Perkawinan merupakan suatu perjanjian dalam masyarakat antara
seorang perempuan dengan seorang laki-laki. Dalam perjanjian biasa para pihak
adalah pada pokoknya mempunyai sifat merdeka atau bersifat bebas untuk
menentukan sendiri isi perjanjiannya, asalkan perjanjian tersebut tidak
bertentangan dengan Undang-undang, kesusilaan, dan Ketertiban umum. [2]

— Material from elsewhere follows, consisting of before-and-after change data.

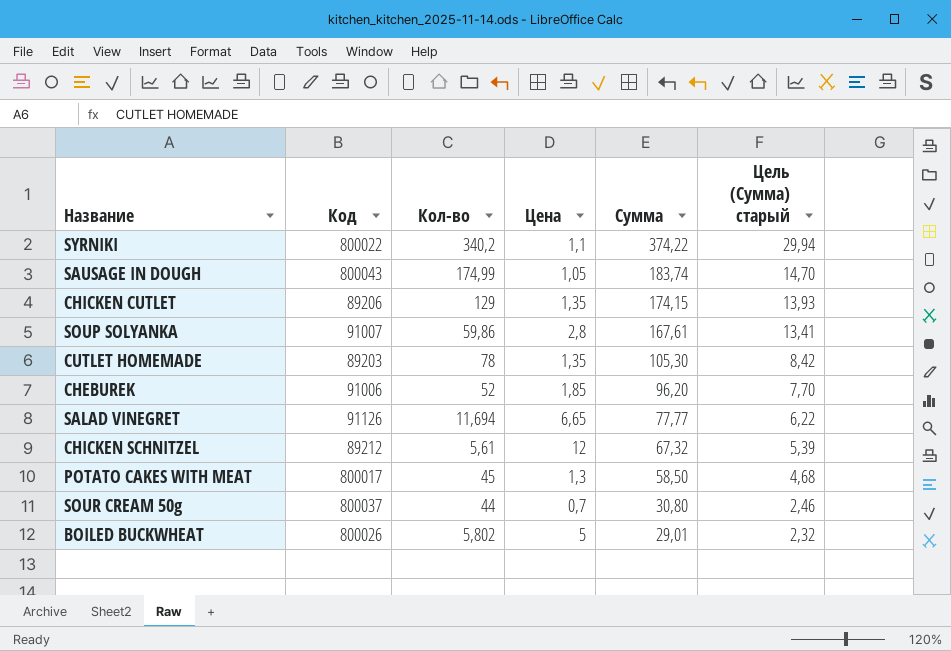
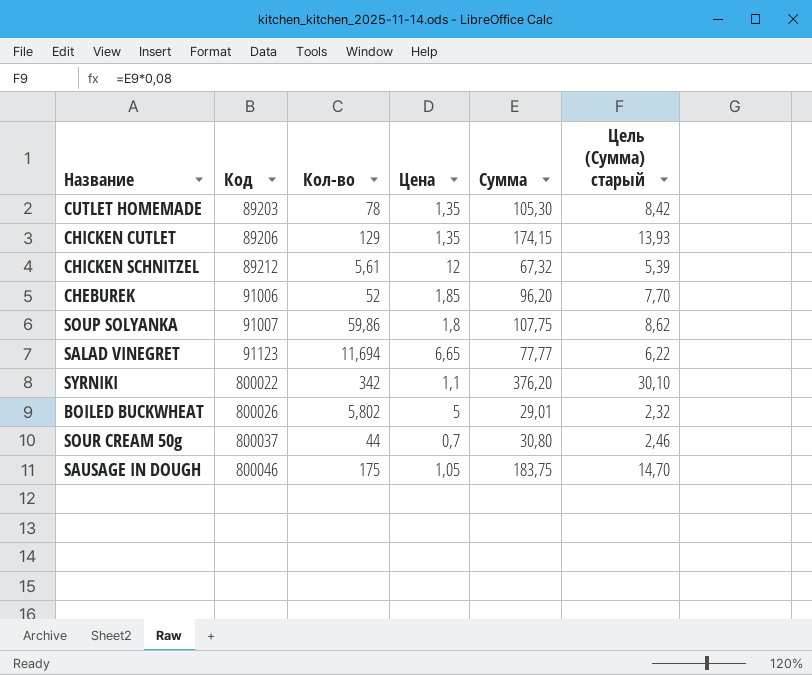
row order: Сумма descending -> Код ascending
row POTATO CAKES WITH MEAT: 800017 | 45 | 1,3 | 58,50 | 4,68 -> none
SOUP SOLYANKA | Цена: 2,8 -> 1,8
SOUP SOLYANKA | Сумма: 167,61 -> 107,75
SOUP SOLYANKA | Цель (Сумма) старый: 13,41 -> 8,62
SALAD VINEGRET | Код: 91126 -> 91123
SYRNIKI | Кол-во: 340,2 -> 342
SYRNIKI | Сумма: 374,22 -> 376,20
SYRNIKI | Цель (Сумма) старый: 29,94 -> 30,10
SAUSAGE IN DOUGH | Код: 800043 -> 800046
SAUSAGE IN DOUGH | Кол-во: 174,99 -> 175
SAUSAGE IN DOUGH | Сумма: 183,74 -> 183,75

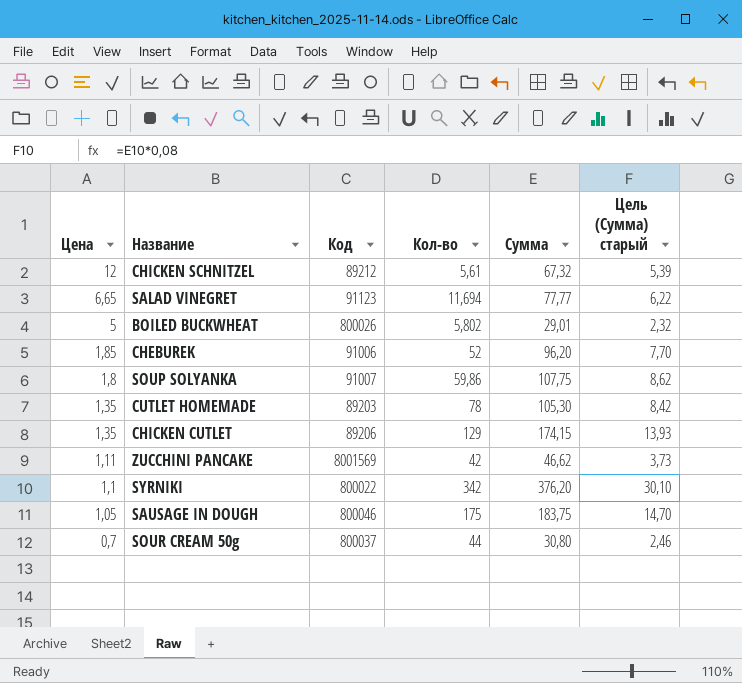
row order: Код ascending -> Цена descending
column Цена | position: 4 -> 1
row ZUCCHINI PANCAKE: none -> 1,11 | 8001569 | 42 | 46,62 | 3,73

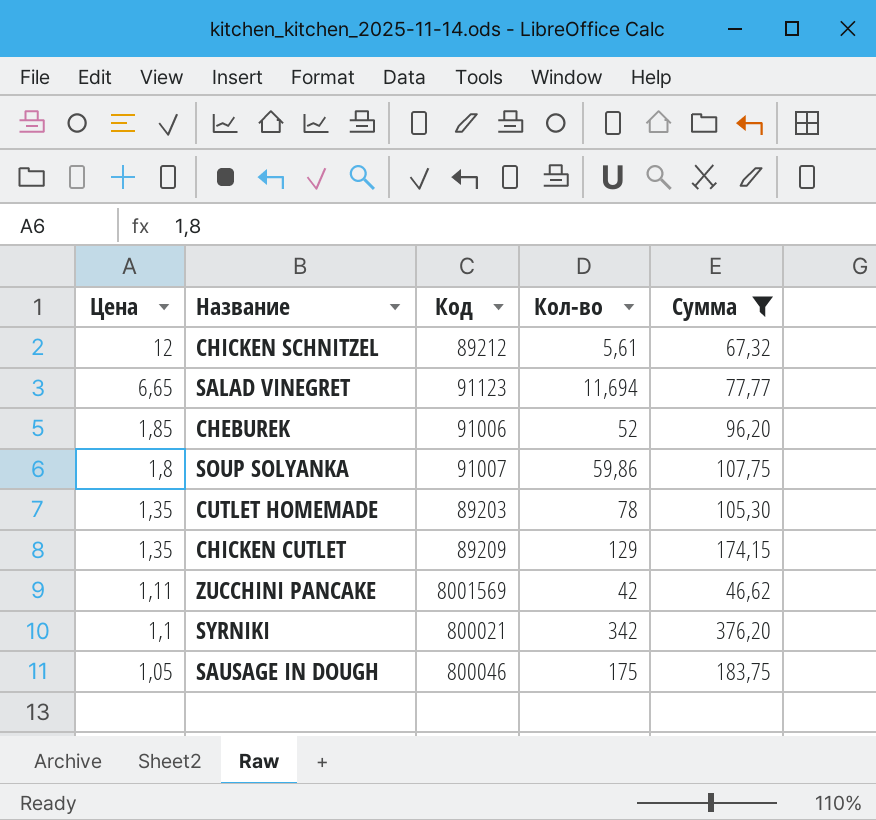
filter: none -> Сумма >= 46,62
column Цель (Сумма) старый | formula: [Сумма] * 0,08 -> none
CHICKEN CUTLET | Код: 89206 -> 89209
SYRNIKI | Код: 800022 -> 800021

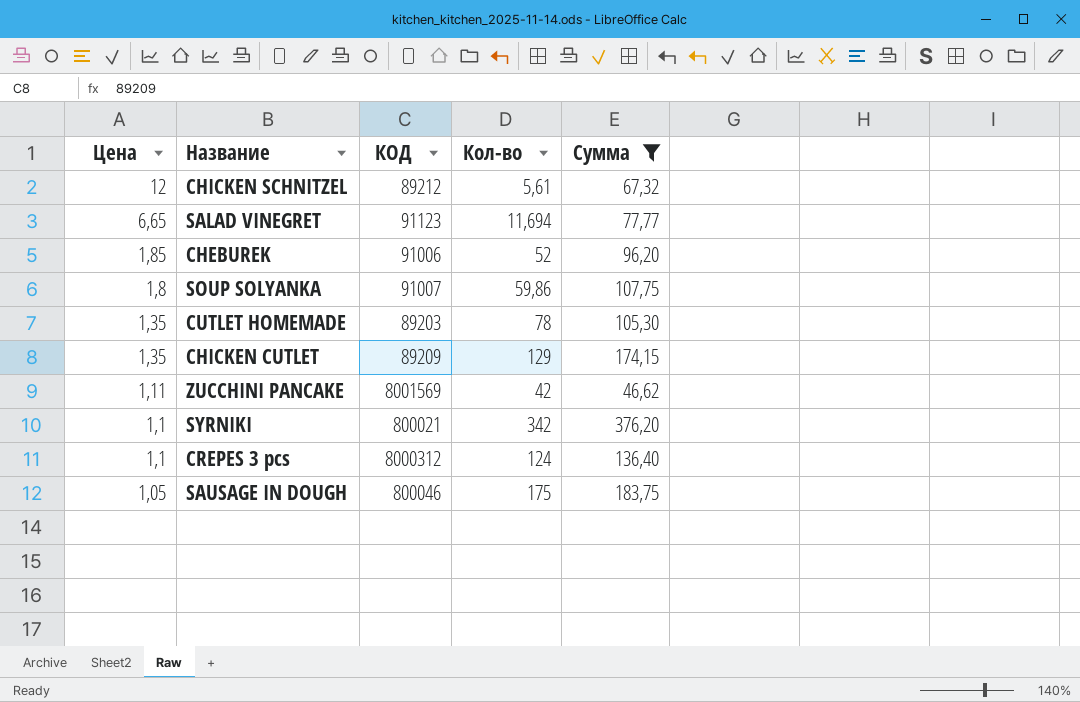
column name: Код -> КОД
row CREPES 3 pcs: none -> 1,1 | 8000312 | 124 | 136,40

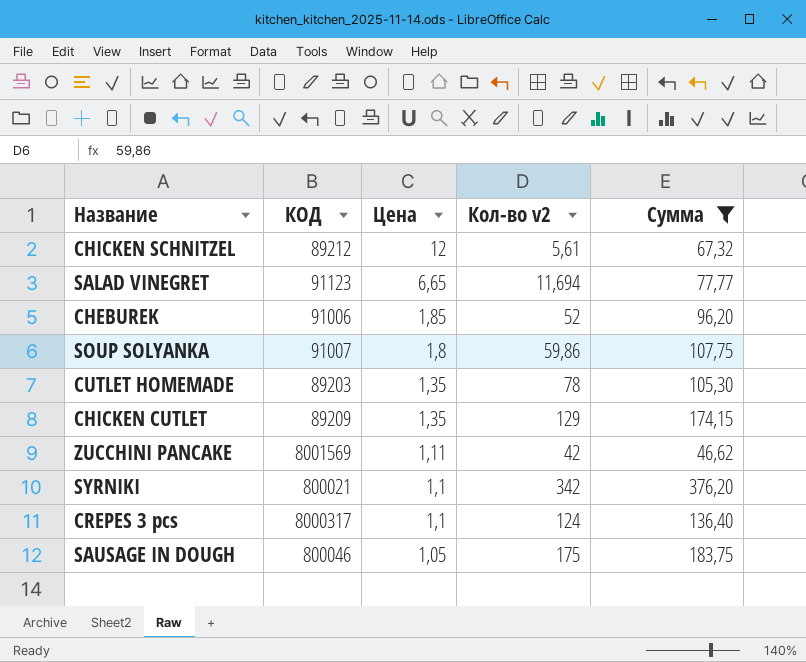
column Цена | position: 1 -> 3
column name: Кол-во -> Кол-во v2
CREPES 3 pcs | КОД: 8000312 -> 8000317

Perkawinan sebagai suatu ikatan yang sah menurut hukum islam untuk
membentuk rumah tangga yang bahagia, kekal, berdasarkan Ketuhanan Yang Maha Esa.

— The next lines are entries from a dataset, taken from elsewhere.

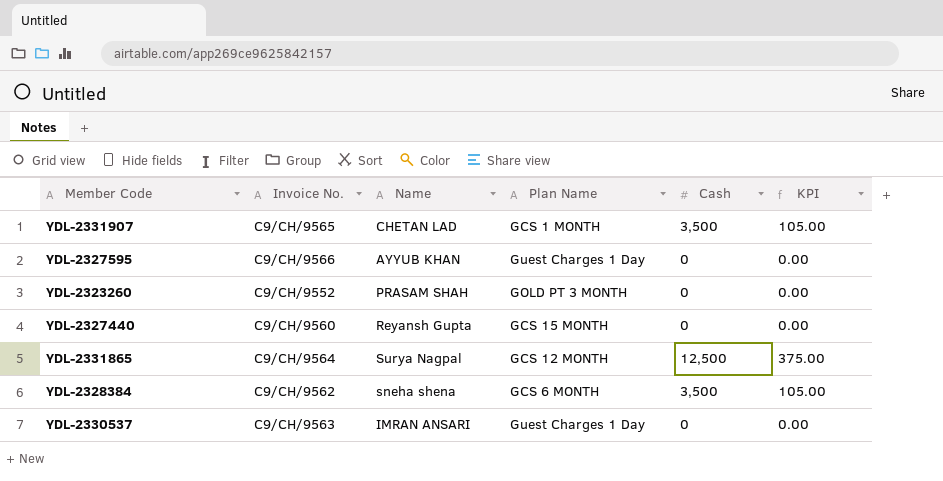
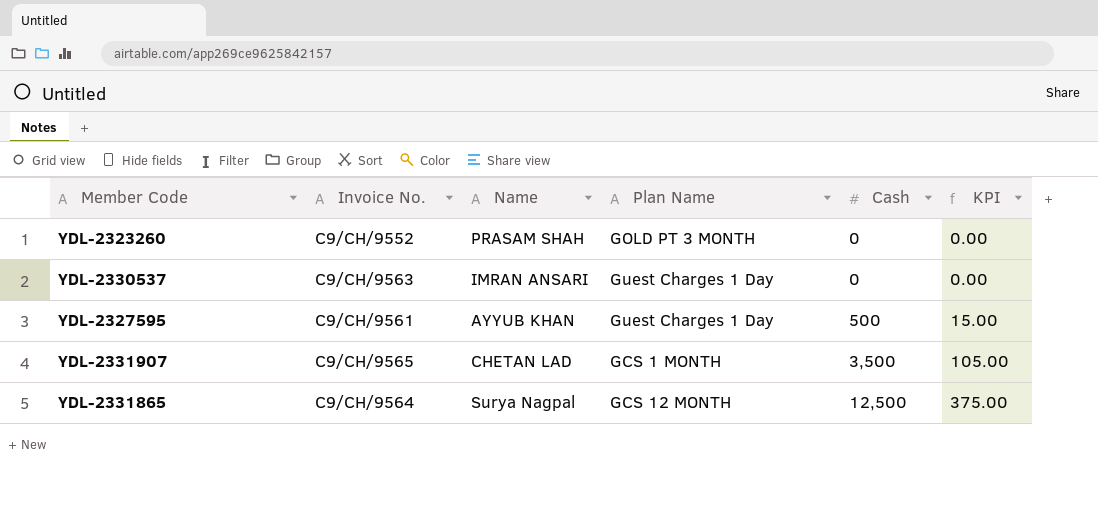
row order: none -> Cash ascending
row YDL-2327440: C9/CH/9560 | Reyansh Gupta | GCS 15 MONTH | 0 | 0.00 -> none
row YDL-2328384: C9/CH/9562 | sneha shena | GCS 6 MONTH | 3,500 | 105.00 -> none
YDL-2327595 | Invoice No.: C9/CH/9566 -> C9/CH/9561
YDL-2327595 | Cash: 0 -> 500
YDL-2327595 | KPI: 0.00 -> 15.00

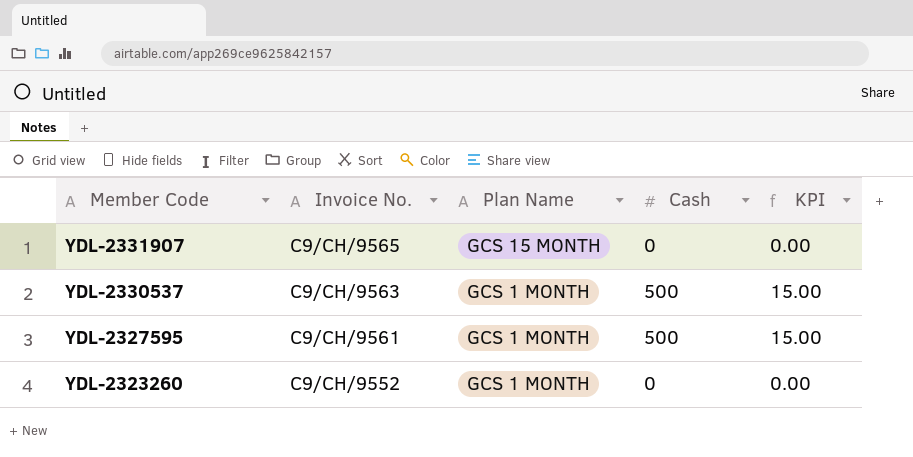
row order: Cash ascending -> Member Code descending
column Name | position: 3 -> none
row YDL-2331865: C9/CH/9564 | Surya Nagpal | GCS 12 MONTH | 12,500 | 375.00 -> none
YDL-2331907 | Plan Name: GCS 1 MONTH -> GCS 15 MONTH
YDL-2331907 | Cash: 3,500 -> 0
YDL-2331907 | KPI: 105.00 -> 0.00
YDL-2330537 | Plan Name: Guest Charges 1 Day -> GCS 1 MONTH
YDL-2330537 | Cash: 0 -> 500
YDL-2330537 | KPI: 0.00 -> 15.00
YDL-2327595 | Plan Name: Guest Charges 1 Day -> GCS 1 MONTH
YDL-2323260 | Plan Name: GOLD PT 3 MONTH -> GCS 1 MONTH

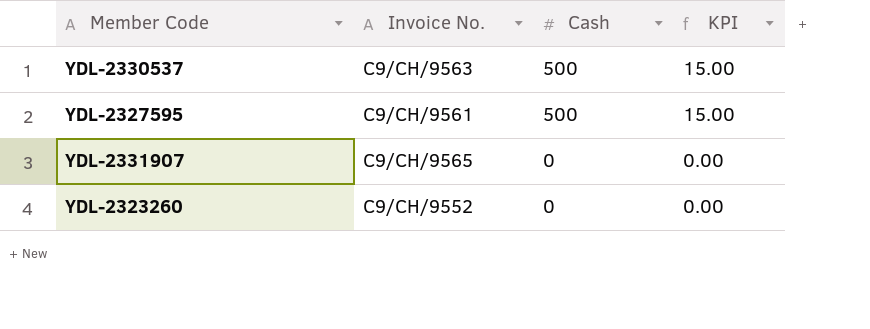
row order: Member Code descending -> Cash descending
column Plan Name | position: 3 -> none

Di jaman modern ini tak Jarang terjadi perceraian sebagai penghapusan
perkawinan, karena Perkawinan untuk membentuk keluarga yang bahagia tak lepas
dari kondisi lingkungan dan budaya dalam membina dan mempertahankan jalinan
hubungan antar keluarga suami isteri. Tanpa adanya kesatuan tujuan tersebut
berakibat terjadinya hambatan-hambatan pada kehidupan keluarga, yang akhirnya
dapat menjadi perselisihan dan keretakan dalam tubuh keluarga. Dalam kehidupan
sebuah keluarga pasti ada perbedaan, terkadang perbedaan tersebut yang
menyebabkan terjadinya perselisihan tidak hanya antara suami istri saja namun
bisa antara suami istri tersebut dengan kerabat keluarga yang lain
Perceraian pada hakekatnya adalah suatu proses dimana hubungan
suami isteri tatkala tidak ditemui lagi keharmonisan dalam perkawinan. sehingga
antara suami dengan isteri apabila telah bercerai maka tidak ada lagi ikatan
perkawinan oleh keduanya. Perceraian menurut Ahli Fikih di sebut Talaq atau
Firqoh. Talak artinya melepaskan, atau meninggalkan. Sedangkan dalam istilah
syara’, talak adalah melepaskan ikatan perkawinan, atau rusaknya hubungan
perkawinan.[3]
Alasan seseorang melakukan perceraian pun bermacam-macam, dalam Peraturan Pemerintah Nomor 9 Tahun 1975 Pasal 19 menyebutkan bahwa perceraian dapat terjadi karena
alasan-alasan sebagai berikut:
a)
Salah
satu pihak berbuat zina atau menjadi pemabuk, pemadat, penjudi dan lain
sebagainya yang sukar disembuhkan;
b)
Salah
satu pihak meninggalkan pihak lain selama dua tahun berturut-turut tanpa izin
pihak lain dan tanpa alasan yang sah atau karena hal lain diluar kemampuannya;
c)
Salah
satu pihak mendapatkan hukuman lima tahun atau hukuman yang lebih berat setelah
perkawinan berlangsung;
d)
Salah
satu pihak melakukan kekejaman atau penganiayaan yang membahayakan pihak yang
lain;
e)
Salah
satu pihak mendapat cacat badan atau penyakit dengan akibat atau tidak dapat
menjalankan kewajibannya sebagai suami isteri;
f)
Antara
suami istri terus menerus terjadi perselisihan dan pertengkaran dan tidak ada
lagi harapan akan hidup rukun lagi dalam rumah tangga.[4]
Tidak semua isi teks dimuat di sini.